To decouple the expensive lighting calculation from the view ray march, the engine implements Light Ray Caching. Lighting is pre-computed for each voxel in a separate compute pass before the main render. This prevents the nested loop nightmare of marching toward the sun at every view sample, allowing the primary ray to simply look up the incoming light energy cheaply.
Cloud placement is procedurally driven by an "SDF Path" system. An event system instantiates clouds along guided paths defined by Signed Distance Fields. Each cloud instance maintains unique parameters for density decay and detail type, allowing for art-directable variations within a procedurally generated sky.
The engine supports real-time volumetric destruction. Interaction is handled by checking convex hull collisions against the cloud's density voxels. Those checks are accelerated via a compute shader. Collision data is packed per mesh instance, rather than entity instance, to minimize memory overhead during the physics pass.
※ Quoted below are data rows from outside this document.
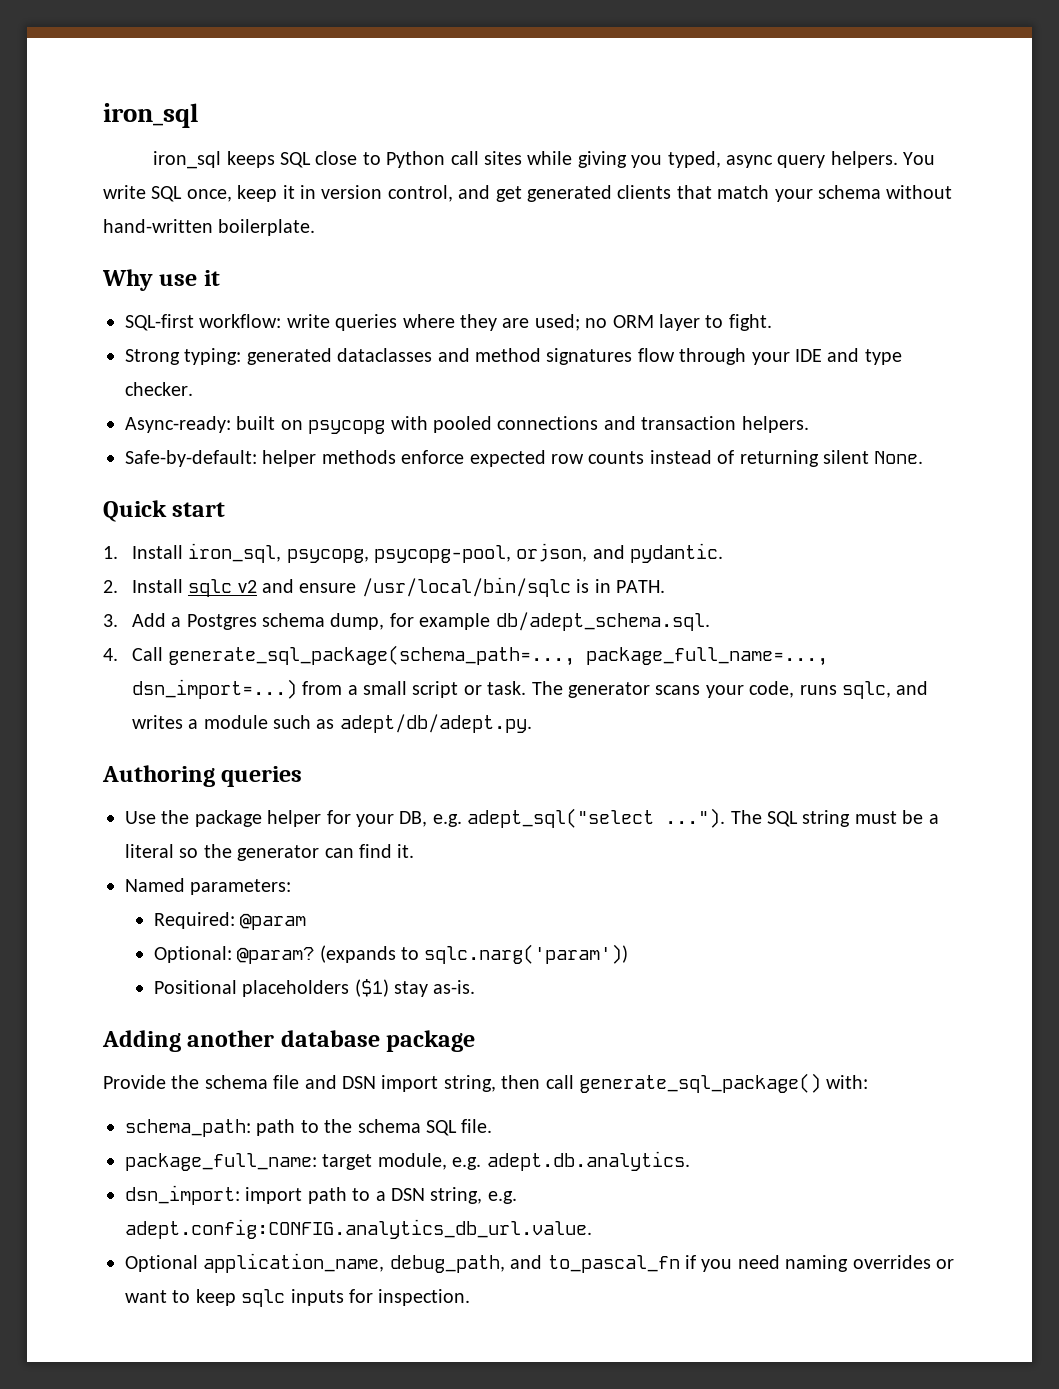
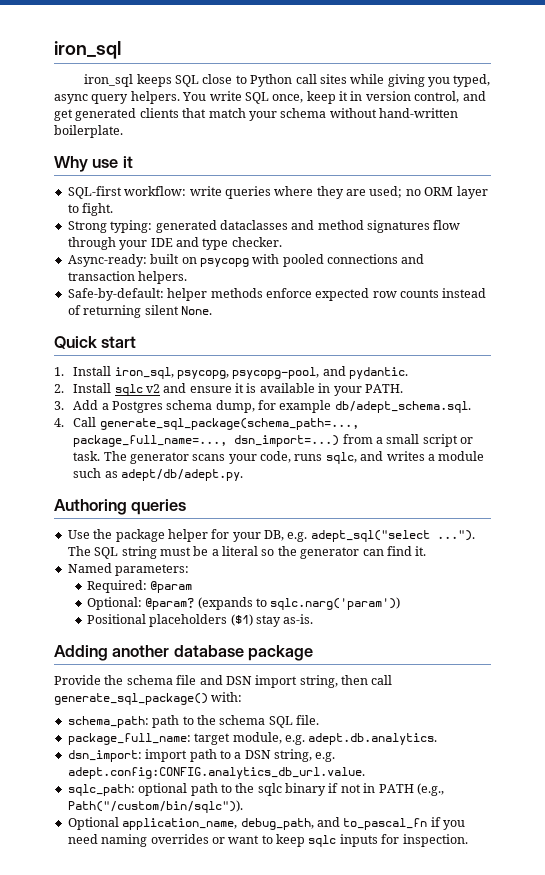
- 1. Install iron_sql, psycopg, psycopg-pool, orjson, and pydantic.
+ 1. Install iron_sql, psycopg, psycopg-pool, and pydantic.
- 2. Install sqlc v2 and ensure /usr/local/bin/sqlc is in PATH.
+ 2. Install sqlc v2 and ensure it is available in your PATH.
+ sqlc_path: optional path to the sqlc binary if not in PATH (e.g., Path("/custom/bin/sqlc")).

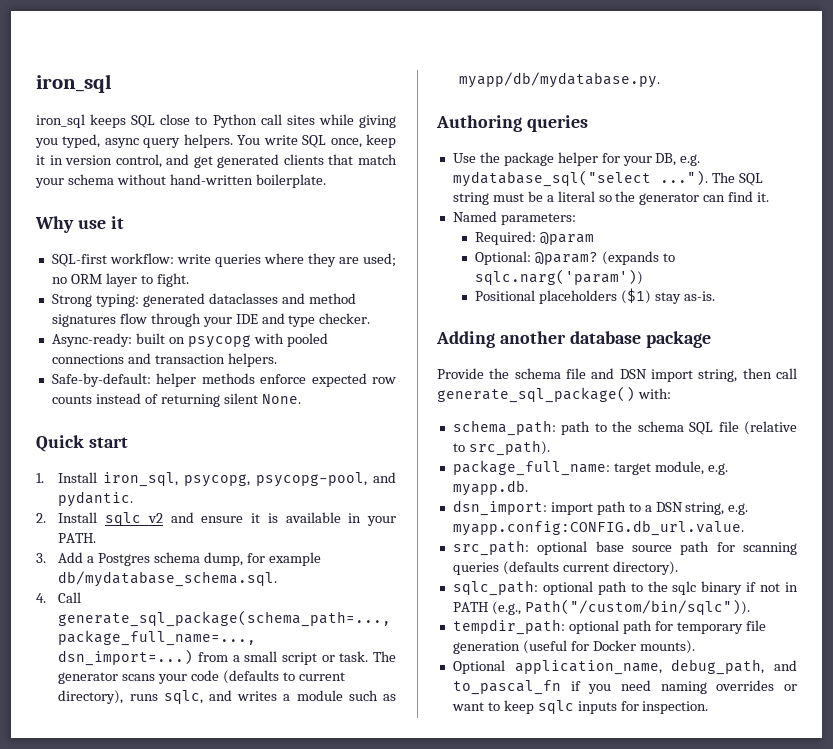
- 3. Add a Postgres schema dump, for example db/adept_schema.sql.
+ 3. Add a Postgres schema dump, for example db/mydatabase_schema.sql.
- The generator scans your code, runs sqlc, and writes a module such as adept/db/adept.py.
+ The generator scans your code (defaults to current directory), runs sqlc, and writes a module such as myapp/db/mydatabase.py.
- Use the package helper for your DB, e.g. adept_sql("select ..."). The SQL string must be a literal so the generator can find it.
+ Use the package helper for your DB, e.g. mydatabase_sql("select ..."). The SQL string must be a literal so the generator can find it.
- schema_path: path to the schema SQL file.
+ schema_path: path to the schema SQL file (relative to src_path).
- package_full_name: target module, e.g. adept.db.analytics.
+ package_full_name: target module, e.g. myapp.db.
- dsn_import: import path to a DSN string, e.g. adept.config:CONFIG.analytics_db_url.value.
+ dsn_import: import path to a DSN string, e.g. myapp.config:CONFIG.db_url.value.
+ src_path: optional base source path for scanning queries (defaults current directory).
+ tempdir_path: optional path for temporary file generation (useful for Docker mounts).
Clouds created in real-time in a compute shader
Cloud formation is fully procedural and controllable in real-time via ImGUI (e.g., cloud count, scale multiplier). The generation pipeline operates in two stages:
- CPU Seeding: "Seeds" are initialized as world-space coordinates to track cloud position, movement, and formation over time.
- GPU Shaping: For each seed, a compute shader generates a base SDF shape using Inigo Quilez’s primitive distance functions. The base form is a round cone surrounded by "Vesica Segments" (football-like shapes), where orientation, count, and size are driven by noise and the input scale factor.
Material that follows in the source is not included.